Rampenthal, the LegalZoom GC, views those laws warily—because he’s uncertain about how murky language in the rules will be interpreted. For instance, the New York proposal includes an exception that allows employers to contact employees after hours for emergencies. But Rampenthal wondered how the courts might define an emergency for the purposes of the law.
“Some of these rules are proffered with really good reason, but I get worried that the legal system will turn them into an abomination and they will be used as gotchas for people who were not trying to mess over their employees,” he said. “I’m concerned by them.”
Rampenthal, who stressed that he fully supports the effort to let employees separate life and work, asserted that the federal Fair Labor Standards Act already does a decent job of protecting hourly workers from being forced to work unpaid overtime.
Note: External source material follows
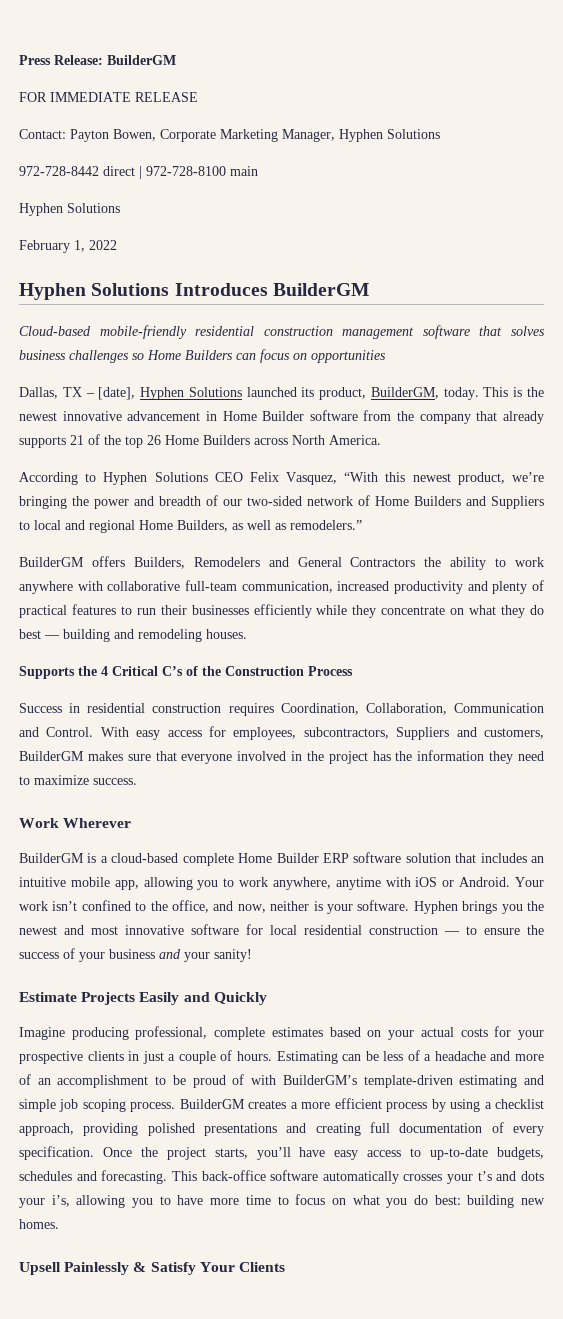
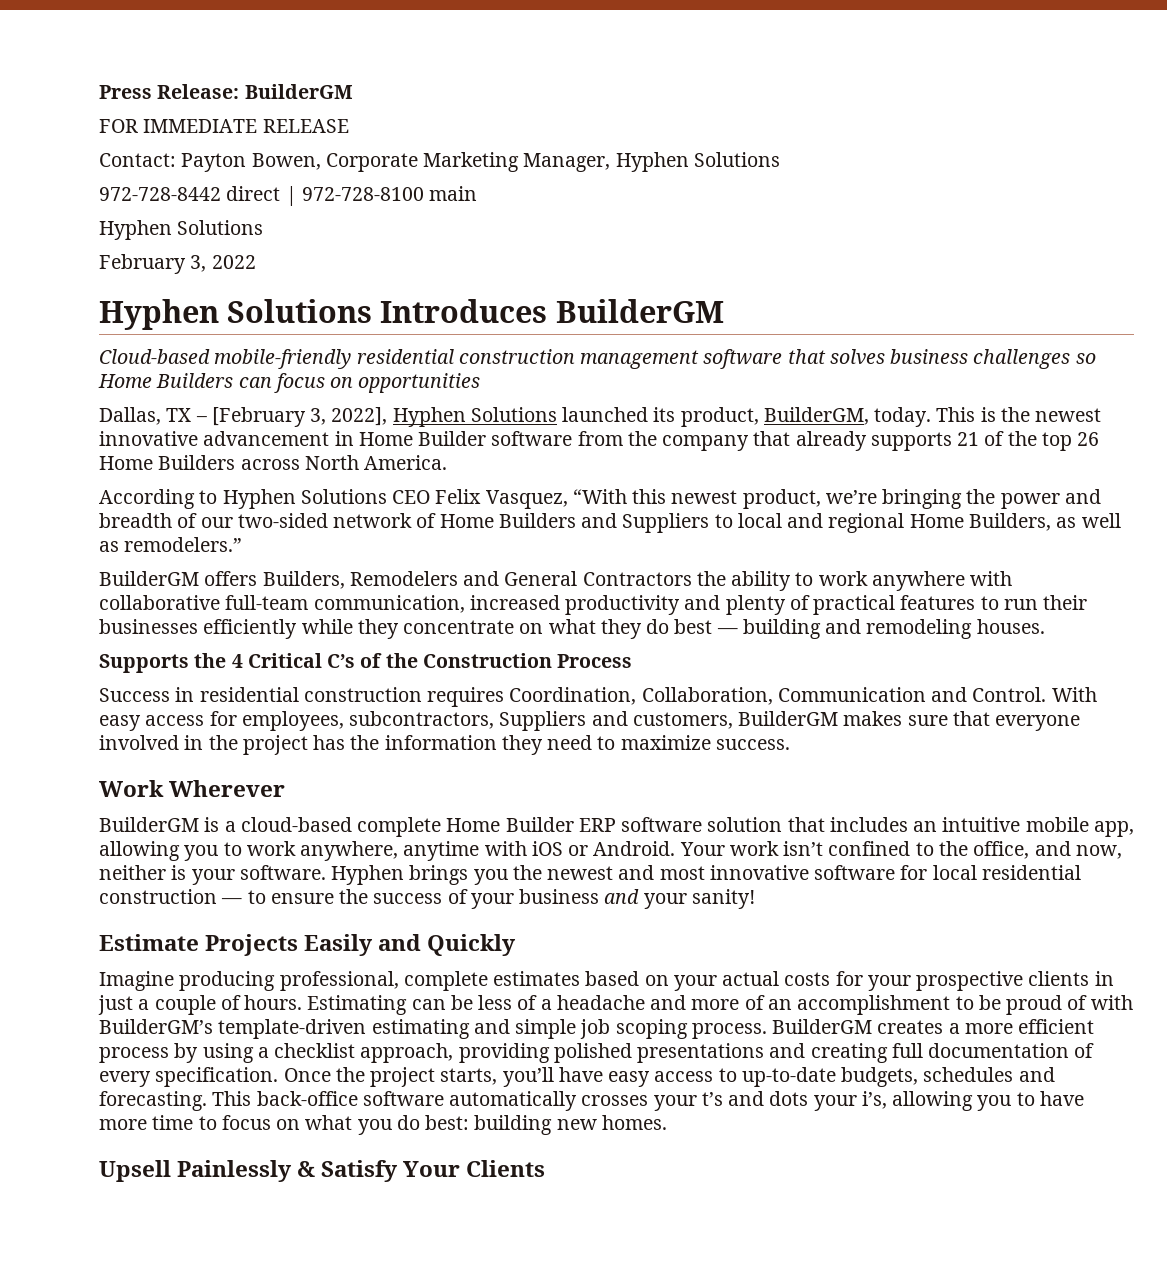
- February 1, 2022
+ February 3, 2022
- Dallas, TX – [date], Hyphen Solutions launched its product, BuilderGM, today.
+ Dallas, TX – [February 3, 2022], Hyphen Solutions launched its product, BuilderGM, today.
And if a right-to-disconnect law were enacted in the U.S., it might clash with certain provisions of the FLSA, including the de minimis rule, which says, essentially, that employers aren’t required to pay non-exempt employees for doing an insignificant amount of after-hours work over the course of a few seconds or minutes.
Implementing right-to-disconnect policies could also be tricky for companies with workers in different time zones or employees who work from home, said O’Dell.
“We’re a global world now,” she added. “We’re also in an environment where people want flexibility in their work arrangements and it’s going to be hard to monitor.”
Employees themselves present another complication. Many might not be able to tune out work, either because they’re afraid of missing something and not getting ahead or simply because checking emails during every spare moment has become a habit.
“Even if an employer does its best efforts to put limitations in place, we all compulsively pick up and check our phones. It’s hard to turn off,” O’Dell said. “There are a lot of factors pushing us against disconnecting. It’s the age-old tango we’ve always had between that work and life balance.”